The show went out to an hour and fifteen or so and I had hoped to go longer than that but I was really finished.  I tried sitting for a bit with the weight of the guitar off my shoulder but once I settled a bit it was really over.  Unfortunately, that was when I got a message from Sister Julie to ask if I was done yet and I was sorry to tell her I was much more than done.

However ...

There are still almost twenty-four hours before I leave so maybe there will be an opportunity somewhere in there to play some more.  All that needs to be done tomorrow is to ride to Patras.  That's about a hundred kilometers which isn't that far.  The boat doesn't leave until 17:00 so there's plenty of time to get there.

Much love to everyone who was at the show and I hope to play for you again very soon.

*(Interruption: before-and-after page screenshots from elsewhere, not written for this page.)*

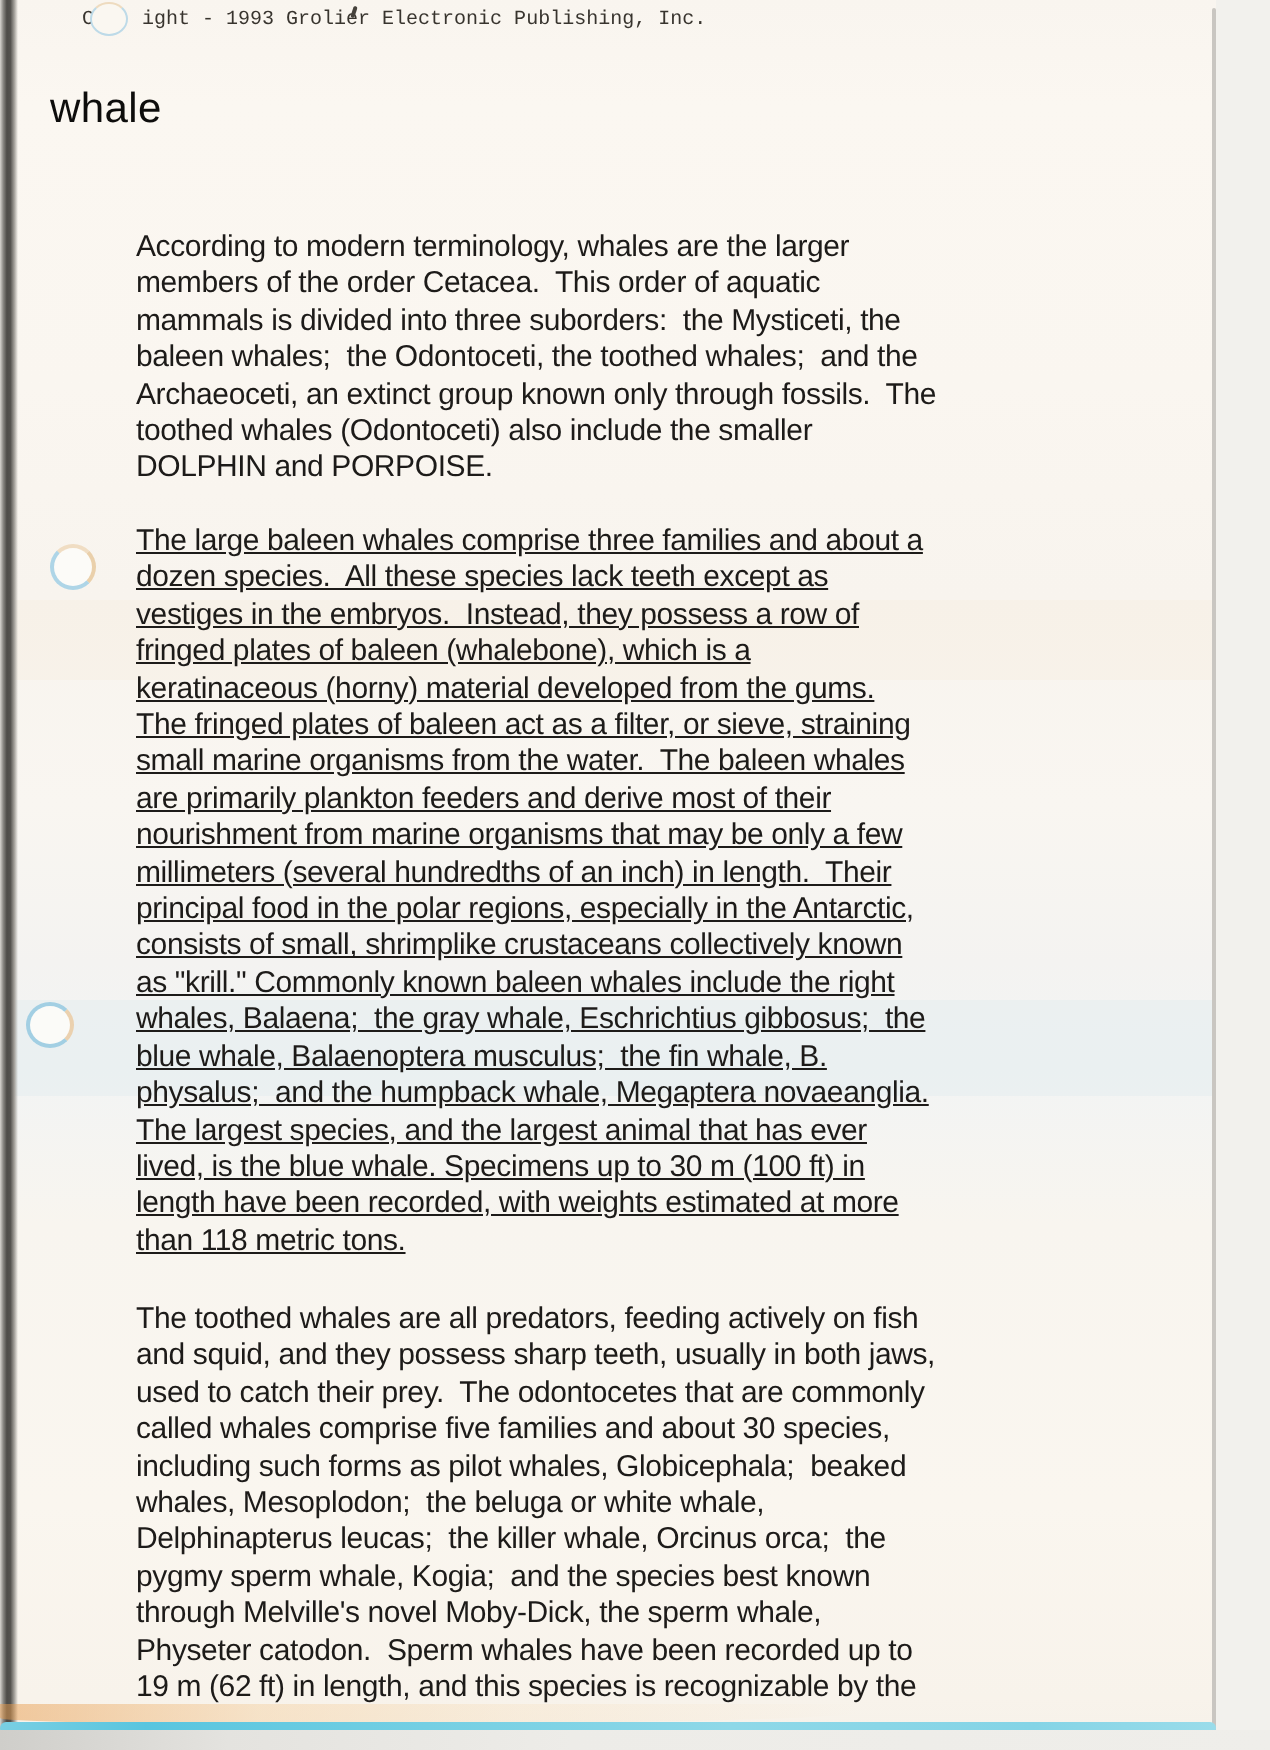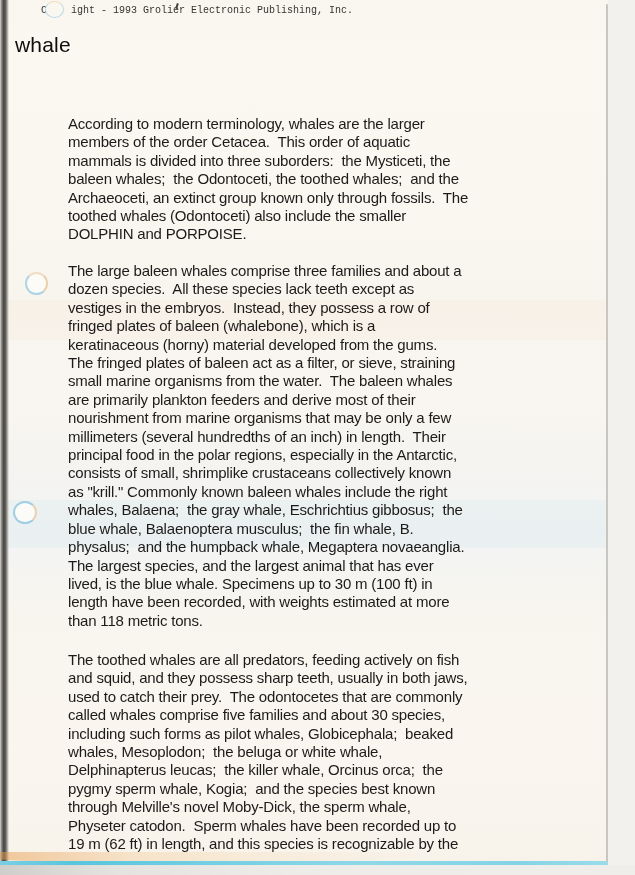--- a/index.html
+++ b/index.html
@@ -119,7 +119,7 @@
 
   
   .title {
-    position:absolute; left:13px; top:31px; margin:2px;
+    position:absolute; left:13px; top:31px; margin:12px;
     font-size:21px; font-weight:400; letter-spacing:0.2px;
     color:#0e0d0c;
   }

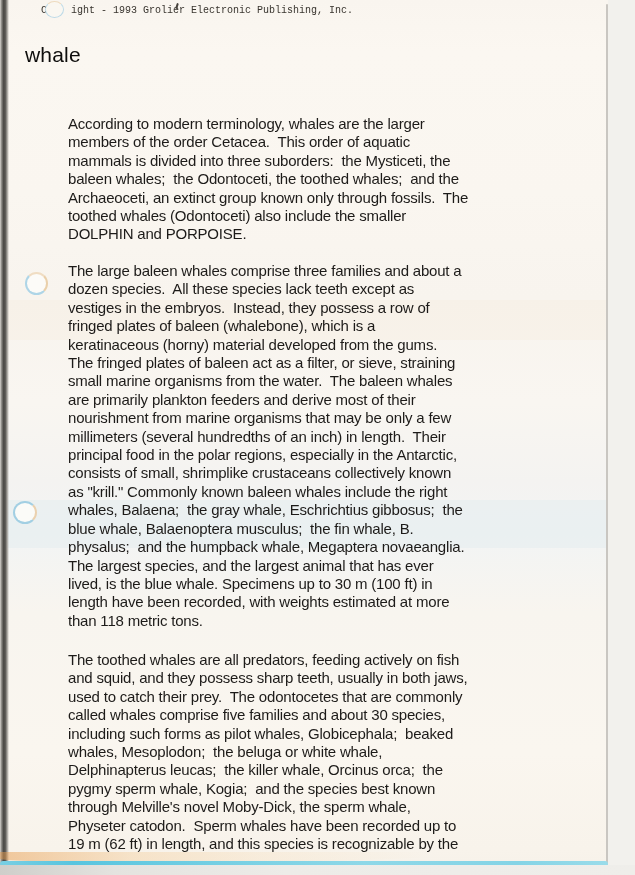--- a/index.html
+++ b/index.html
@@ -133,7 +133,7 @@
     margin-top:41px;
   }
   .para-1 { top:74px; }
-  .para-2 { top:221px; }
+  .para-2 { top:221px;text-decoration:underline; }
   .para-3 { top:610px; }
 </style>
 </head>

Cat was out there looking beautiful.

You could never guess by looking at her but she has given a huge part of the last seven years of her life to Second Life music. In that giving, she has been instrumental in setting a standard as she keeps progressive and experimental music alive, more so than anyone ever has in Second Life. I know this for sure as I have played there for just as long.

Never in my life have I met anyone who loves music more or who does more to support those who make music. You hear sometimes about people who don't have much money but are rich in spirit. Well, meet Cat.

Discussing the relationship isn't going to happen but it's a big part of the story that I want to take Cat with me as much as possible to share what comes. In telling it to you, it's a story I can tell her without being all mushy-gushy about it. Mushy-gushy doesn't mean much but doing it means a lot so let's go off to see Europe, lady.

Yevette Nishi sent me a highly-cute pic in which she and Cat are framed together. Yevette has no shoes because it's Second Life, man, you don't need shoes.  It never gets cold and no-one drops bubble gum on the floor.

Yevette is a tremendous supporter of music but it's localized as there is one deadbeat musician she has given a place to crash many times (i.e. me). The coolness of that is she doesn't like the really hard-core stuff and likes better to turn off the distortion and lighten things up. So, I do that sometimes.

She also hardly ever tells me to turn it down and that's tremendous coolness for someone who has heard little else during my 'career' in music. There isn't much need to ask me to turn it down as I try to be as considerate as I can and I wait for times when it would be ok to blast it.

You can't see too much what Yevette does but she has been an enormous help.